Kouame, Dünya Bankası’nın ülkelere sağladığı finansmanın iklimin değişikliğiyle mücadeledeki önemine değinerek, “Geçen yıl, ülkelere sunduğumuz kredilerin yüzde 28’ini iklim değişikliğiyle mücadele konusuna ayırmayı hedefledik. Bu konuda başarılı olduğumuzu söylemeliyim. Geçen yılın mali bütçesinde gördük ki bu oranda yüzde 30’lara ulaşmışız.” ifadelerini kullandı.
Dünya Bankası’nın Türkiye’yle iklim değişikliğinin mücadelesine yönelik yakın çalıştığını aktaran Kouame, Türkiye’nin iklim değişikliğiyle mücadelede çok başarılı olduğunu vurguladı.
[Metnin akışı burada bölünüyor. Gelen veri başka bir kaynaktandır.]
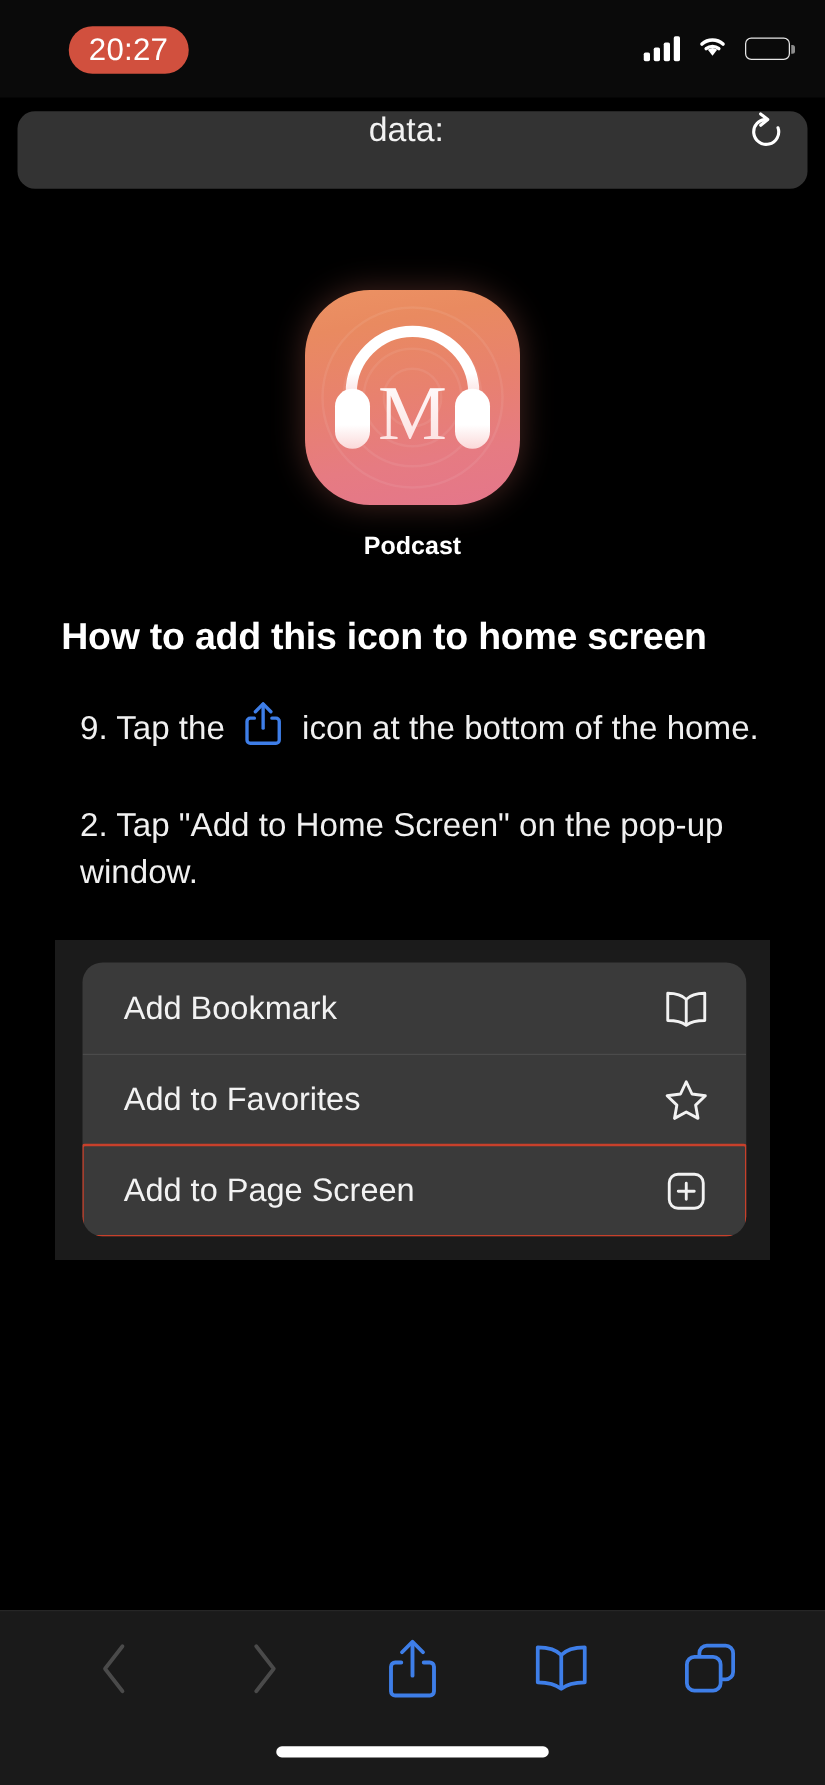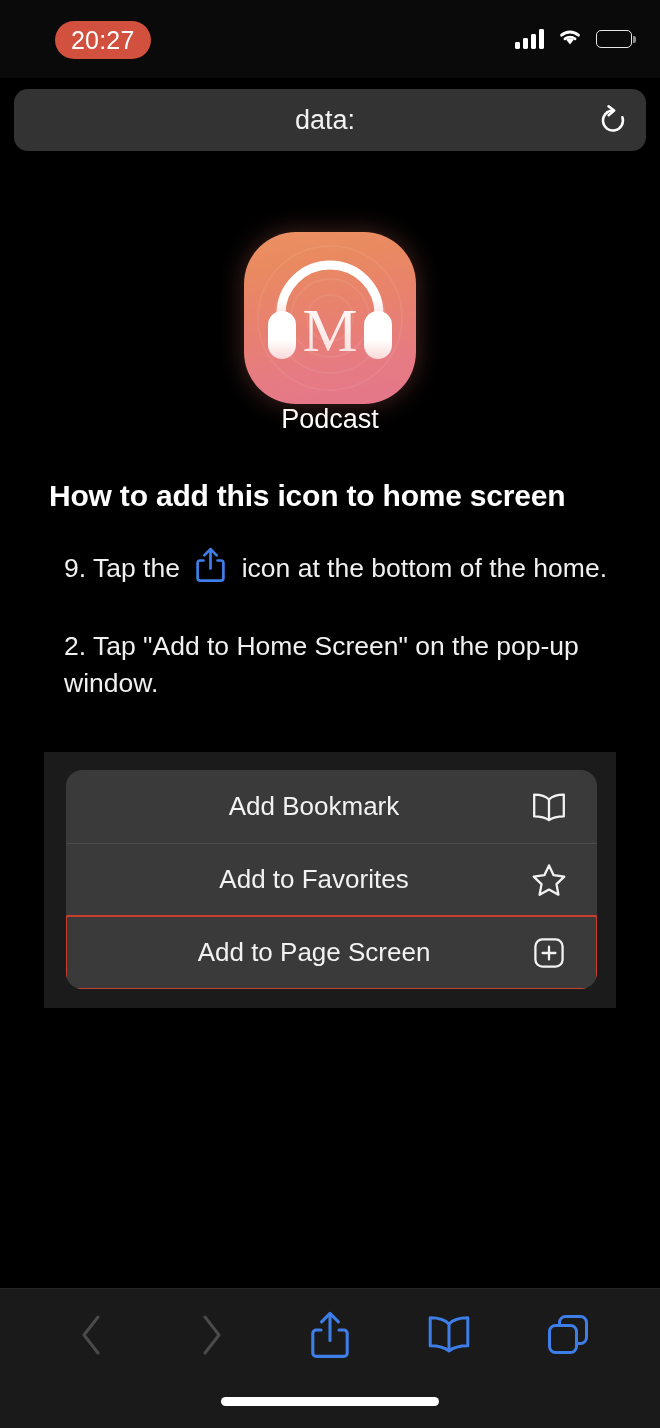"data:" #url-bar { align-items: center -> flex-start }
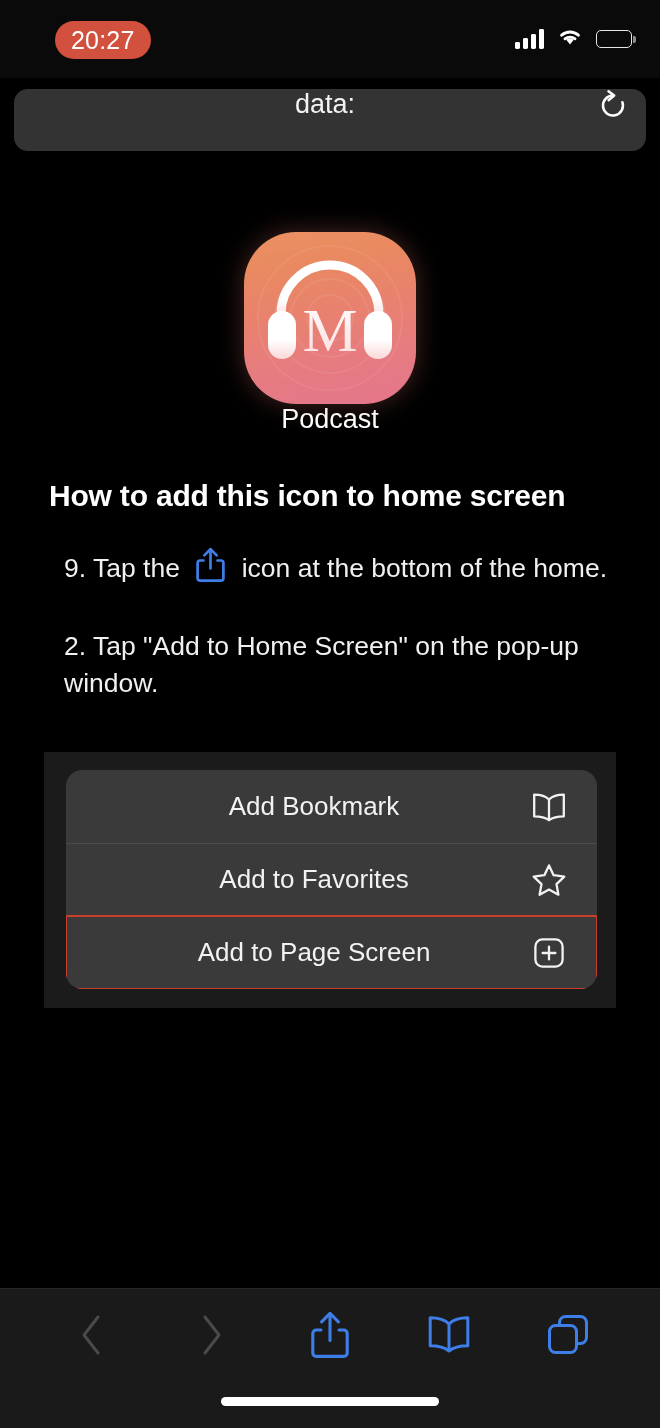"Podcast" #app-name { font-size: 27px -> 20px; font-weight: 400 -> 700; margin-top: none -> 22px }
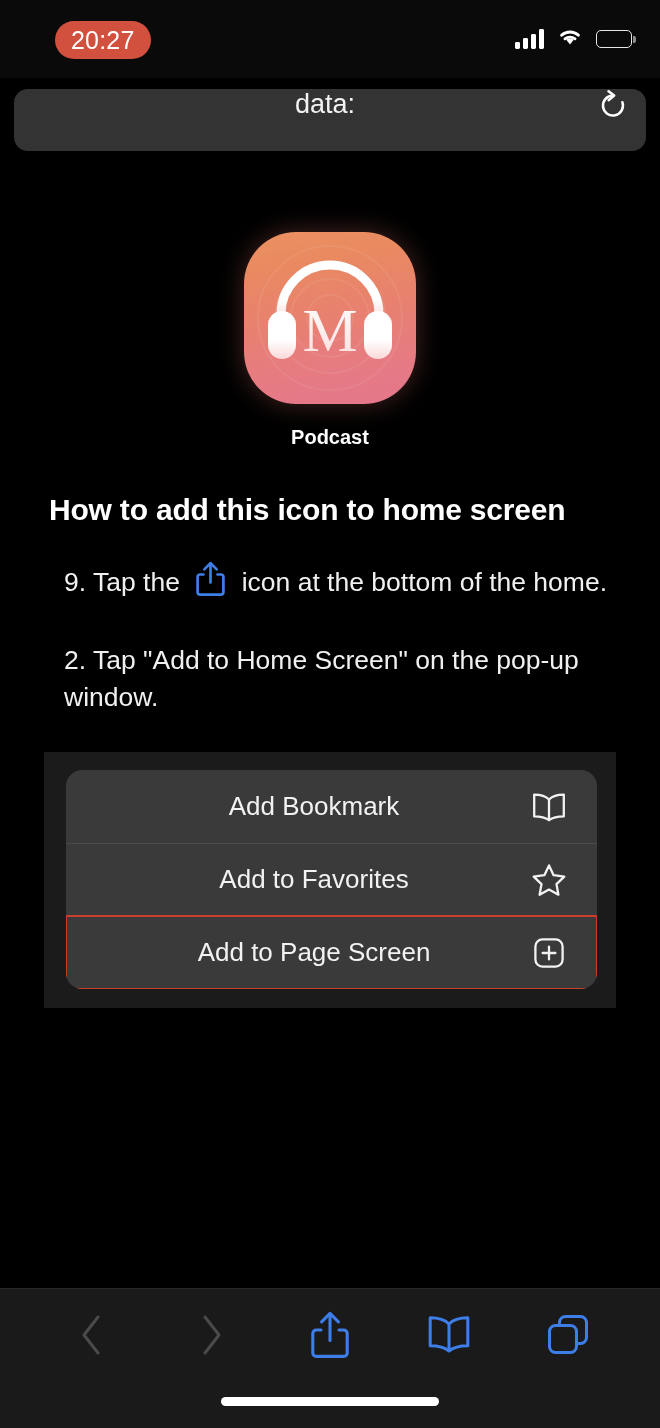"Add Bookmark" .menu-row { text-align: center -> none }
Kouame, bankanın gelecek 5 yılda iklim değişikliğiyle mücadeleye 200 milyar dolar ayırmayı planladığını bildirerek, Dünya Bankası’nın özel sektöre yönelik verdiği kredilerden bahsetti ve “Mücadele konusunda, ülke kalkınma hedefleri ve uygulamaları doğrultusunda bütün ülkelere uygulanacak tek bir reçete yok. Her ülkenin kendine ait bir başarı hikayesi ve uygulaması olacak. Biz, ülkelerle koordinasyona çok büyük önem veriyoruz ve birbirimizim tecrübelerinden yeni şeyler öğreneceğimize inanıyoruz.” değerlendirmesinde bulundu.
“AB 2050 yılında da sıfır karbona geçmeyi hedefliyor”
AB Türkiye Delegasyonu Ekonomik ve Sosyal Kalkınma Bölüm Başkanı Angel Gutierrez Hidalgo ise iklim değişikliğiyle mücadelenin herkesi ilgilendirdiğini söyledi.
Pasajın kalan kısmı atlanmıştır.